Saturday, April 04, 2015

#Mychoice Festival


Deepika Padukone's  #mychoice  #Empowerment Video, made by Homi Adajania went viral over the Net. Very slickly made, geared to a certain audience, it evoked tons of reactions, and everyone and their uncle are now making videos .

What is not known is that this has inspired so many others , to whom #Empowerment  is something someone spells wrong, instead of saying "I am powered" .

Never mind. What is important is the POWER and the #mychoice video

Balu Rasad Zadav,  well known exponent of the saying "when you empower a politician you empower generations to come", has just made one.  Set in a field, green after unseasonal rains, interspersed with cows from his shed , he sits on a charpoy, bare chested in the sun, chewing away many things. " Its #mychoice, whether I head the state, or a family member does. Its also #mychoice to decide where to apply the word "Communal forces". So what if I cannot spell empowerment.  . (Turns around and spits, as a sidey dives with a spitoon singing Gimme Red ).  "The Railways have never been the same since I left. Harvard students  never came after I left. So finally, i had to send my 40 year old married daughter to a Harvard Conference. You must have seen her photos at a lectern speaking at the Student Conference.  Backdrop Dekho ji.  These Harvardwallahs are so communal, they said they did not invite her. Why ? Because she is 40 ?  (Chews some more, moves it all into the left cheek. Chews some more. Decides to spit, then changes his mind.) .Arre Bhai, in Delhi, 40 and 50 is the new 25. Powerful children of  powerful parents are permanently qualified . Age is just a mind set (Chews angrily, and spits to the right, misses the spittoon.  The flunky standing at second slip, moves into first. That's empowerment...      

Then there is Pinjrada Wall,  who has inadvertently appeared in so many videos, that he decided to finally make an official #mychoice video.  Naturally, set in the capital, amidst Lutyens architecture, he is seen driving up, sorry, being driven up, in a box type car, his face wrapped in a muffler.  "Its #mychoice what headgear to wear,  and yes, the Gandhi topi certainly keeps the muffler in place along with my red tooth contraption" .  He runs up the entrance steps of what could be his office, followed by a bunch of fellows in topis but without mufflers.  They are received with flowers, and once in the office, he beams as he sits on the chief's chair. Removes his topi, places it in front of him, smiles at the others seated opposite him, and starts plotting for a meeting. A knock on the office door, and he says "Kam in e..."  causing whoever was outside to freeze.   It's the cops with a police dog, come to sniff bugs in his office. The dog keeps pulling away from the door, refusing to go in. Pinjrada Wall is heard shouting    "Kam in e..."  louder, and the police dog drags his minder away from it all.  He probably knows, that the next word to be heard from the sanctum in "Kutte" , and he doesn't want to be part of any #mychoice videos.  On his way, the minder respectfully nods at Admiral Lakshman Das, Unshant Vibhushan, and  Yogasan Ladav, all walking away .

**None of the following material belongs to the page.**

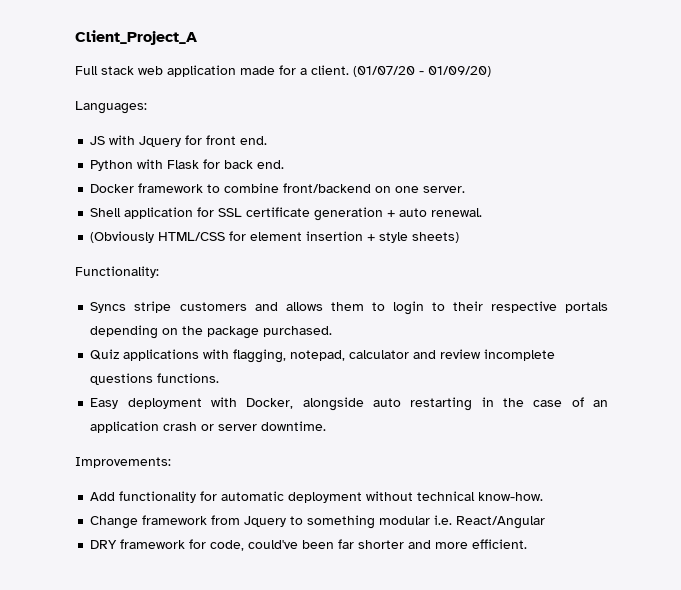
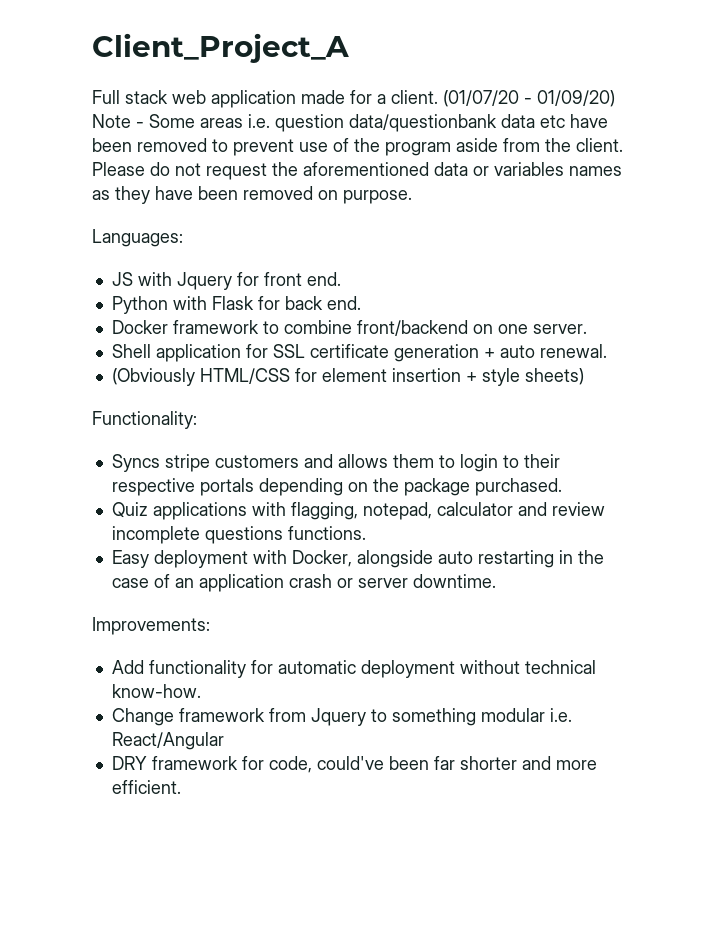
(491, 71) none -> [92,114,608,132] [92,138,623,156] [92,162,622,180] [92,186,412,204] Note - Some areas i.e. question data/questionbank data etc have been removed to prevent use of the program aside from the client. Please do not request the aforementioned data or variables names as they have been removed on purpose.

And how can you forget Mantri Tu-asa-kar,  minder of that wonderful small place on apna west coast,  who has been so stung, by so many folks in various levels of exposure , lying unchecked on the golden hot sands. He has been left with no alternative to make his own #mychoice  video, exhorting folks via a loudspeaker, as he rides in a jeep on the sand, telling them to cover themselves. " Who will marry you if you turn dark ?  It is a question of your future. Please getup, cover yourself; go have something cool in the cafe ; 20% off  to those who mention my name ".  After several rounds dodging brave ladies in sarees doing parasailing on the beach, and flying above him, he returns back to his office. The film shows him being saluted by his staff and escorted to his office, through a crowd on nurses gathered silently outside.  "Ab kya hua !  Kai zhala! "  he exclaims as he sinks into his deep chair with a towel on the backrest.  He receives a delegation , as his AC is put on its highest setting. Shuts his eyes, leans forward, and  tells them,  "All this sitting in the sun, will make you black, and ruin your marital prospects , so first thing is go home, apply besan haldi, wash your faces and come back again tomorrow ....  My government is committed to being Fair and Lovely ...."  

Hmm.

It really is not possible to review videos made by so many worthies.  Then someone had an idea of a shortcut method, that of editing videos of legislatures where the members tended to have free for all fights , threw hardware around and ran to the well to do a chorus in front of the speaker.

It's OK. Not everyone can be Deepika.

Not everyone can wear fashionable clothes, brilliant smiles,  proudly display artistically  radially flying hair (which actually reminds me of an Amul ad), and display what filmy types describe as a "come hither"  look.

All the better, for it allows the public to tell these guys, to simply "go thither"  and stay there.  


1 comment:

  1. Ha ha...had a hearty laugh. A wonderful take on the #mychoice chaos and such else happening around us!